The data below should be copied out exactly, with its pictures omitted.

Data items:

↓

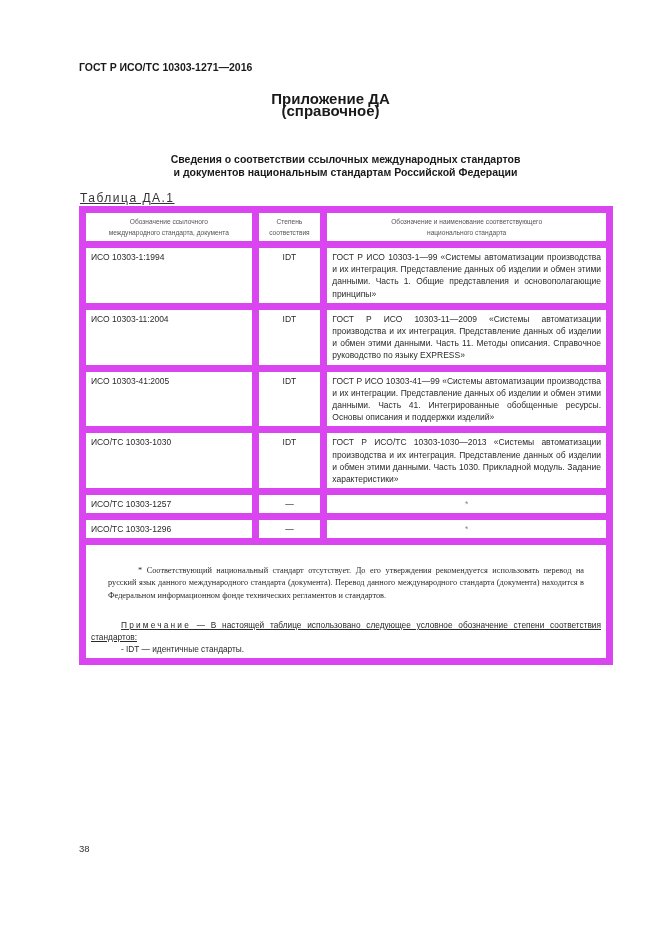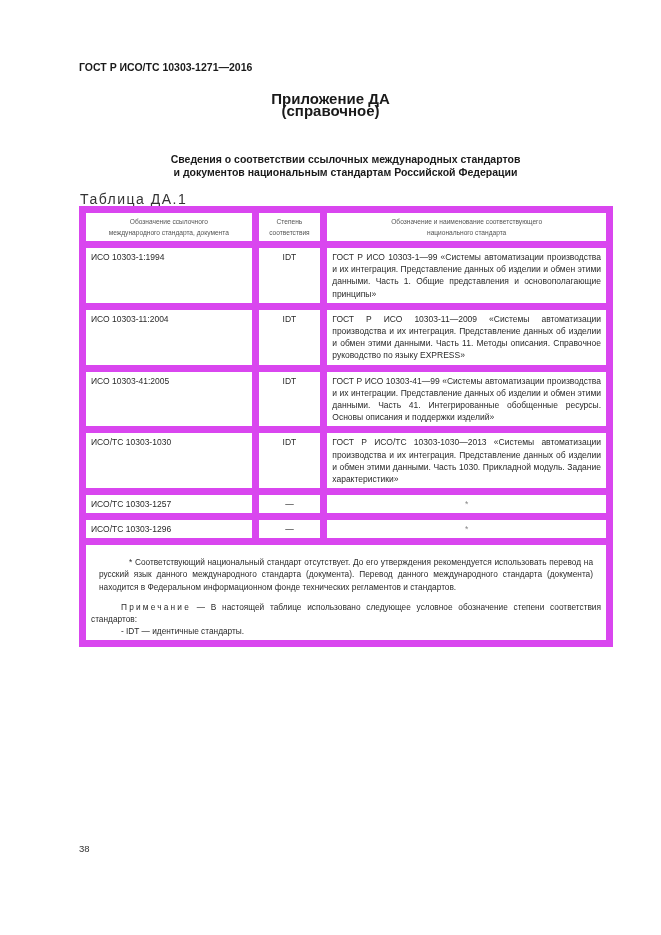--- a/index.html
+++ b/index.html
@@ -15,21 +15,21 @@
   .appendix {
     position: absolute; left: 0; width: 661px; top: 93px;
     text-align: center; font-size: 15px; font-weight: bold; line-height: 12px; color: #1a1a1a;
   }
   .title {
     position: absolute; left: 0; width: 691px; top: 153px;
     text-align: center; font-size: 10.5px; font-weight: bold; line-height: 13px; color: #1a1a1a;
   }
   .table-caption {
     position: absolute; left: 80px; top: 191px;
-    font-size: 14px; letter-spacing: 1.5px; color: #333;
+    font-size: 12px; letter-spacing: 1.5px; color: #333; text-decoration: underline;
   }
   table.main {
     position: absolute; left: 79px; top: 206px;
     width: 534px; border-collapse: collapse;
     font-size: 8.5px; line-height: 12.2px; color: #2a2a2a;
   }
   table.main td, table.main th {
     border: 7px solid #d946ef; vertical-align: top; padding: 3px 5px 3px 5px;
   }
   table.main th {
@@ -39,22 +39,22 @@
   }
   col.c1 { width: 175px; }
   col.c2 { width: 69px; }
   col.c3 { width: 290px; }
   td.code { padding-left: 6px; }
   td.deg { text-align: center; }
   td.nat { text-align: justify; padding-left: 6px; padding-right: 5px; }
   td.star { text-align: center; color: #888; }
   tr.short td { height: 13px; padding-top: 3px; padding-bottom: 2px; }
   td.footer { padding: 4px 6px 6px 6px; font-size: 8.3px; line-height: 12.2px; text-align: justify; }
-  .fn-par { text-indent: 30px; margin: 8px; }
-  .note-par { text-indent: 30px; margin: 8px 0 0 0; }
+  .fn-par { text-indent: 30px; margin: 17px; font-family: Liberation Serif, serif; }
+  .note-par { text-indent: 30px; margin: 8px 0 0 0; text-decoration: underline; }
   .note-label { letter-spacing: 2.2px; }
   .idt-par { margin: 0; padding-left: 30px; }
   .page-number {
     position: absolute; left: 79px; top: 843px; font-size: 9.5px; color: #333;
   }
 </style>
 </head>
 <body>
 
 <div class="doc-header">ГОСТ Р ИСО/ТС 10303-1271—2016</div>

↑

• Result:
--- a/index.html
+++ b/index.html
@@ -15,21 +15,21 @@
   .appendix {
     position: absolute; left: 0; width: 661px; top: 93px;
     text-align: center; font-size: 15px; font-weight: bold; line-height: 12px; color: #1a1a1a;
   }
   .title {
     position: absolute; left: 0; width: 691px; top: 153px;
     text-align: center; font-size: 10.5px; font-weight: bold; line-height: 13px; color: #1a1a1a;
   }
   .table-caption {
     position: absolute; left: 80px; top: 191px;
-    font-size: 14px; letter-spacing: 1.5px; color: #333;
+    font-size: 12px; letter-spacing: 1.5px; color: #333; text-decoration: underline;
   }
   table.main {
     position: absolute; left: 79px; top: 206px;
     width: 534px; border-collapse: collapse;
     font-size: 8.5px; line-height: 12.2px; color: #2a2a2a;
   }
   table.main td, table.main th {
     border: 7px solid #d946ef; vertical-align: top; padding: 3px 5px 3px 5px;
   }
   table.main th {
@@ -39,22 +39,22 @@
   }
   col.c1 { width: 175px; }
   col.c2 { width: 69px; }
   col.c3 { width: 290px; }
   td.code { padding-left: 6px; }
   td.deg { text-align: center; }
   td.nat { text-align: justify; padding-left: 6px; padding-right: 5px; }
   td.star { text-align: center; color: #888; }
   tr.short td { height: 13px; padding-top: 3px; padding-bottom: 2px; }
   td.footer { padding: 4px 6px 6px 6px; font-size: 8.3px; line-height: 12.2px; text-align: justify; }
-  .fn-par { text-indent: 30px; margin: 8px; }
-  .note-par { text-indent: 30px; margin: 8px 0 0 0; }
+  .fn-par { text-indent: 30px; margin: 17px; font-family: Liberation Serif, serif; }
+  .note-par { text-indent: 30px; margin: 8px 0 0 0; text-decoration: underline; }
   .note-label { letter-spacing: 2.2px; }
   .idt-par { margin: 0; padding-left: 30px; }
   .page-number {
     position: absolute; left: 79px; top: 843px; font-size: 9.5px; color: #333;
   }
 </style>
 </head>
 <body>
 
 <div class="doc-header">ГОСТ Р ИСО/ТС 10303-1271—2016</div>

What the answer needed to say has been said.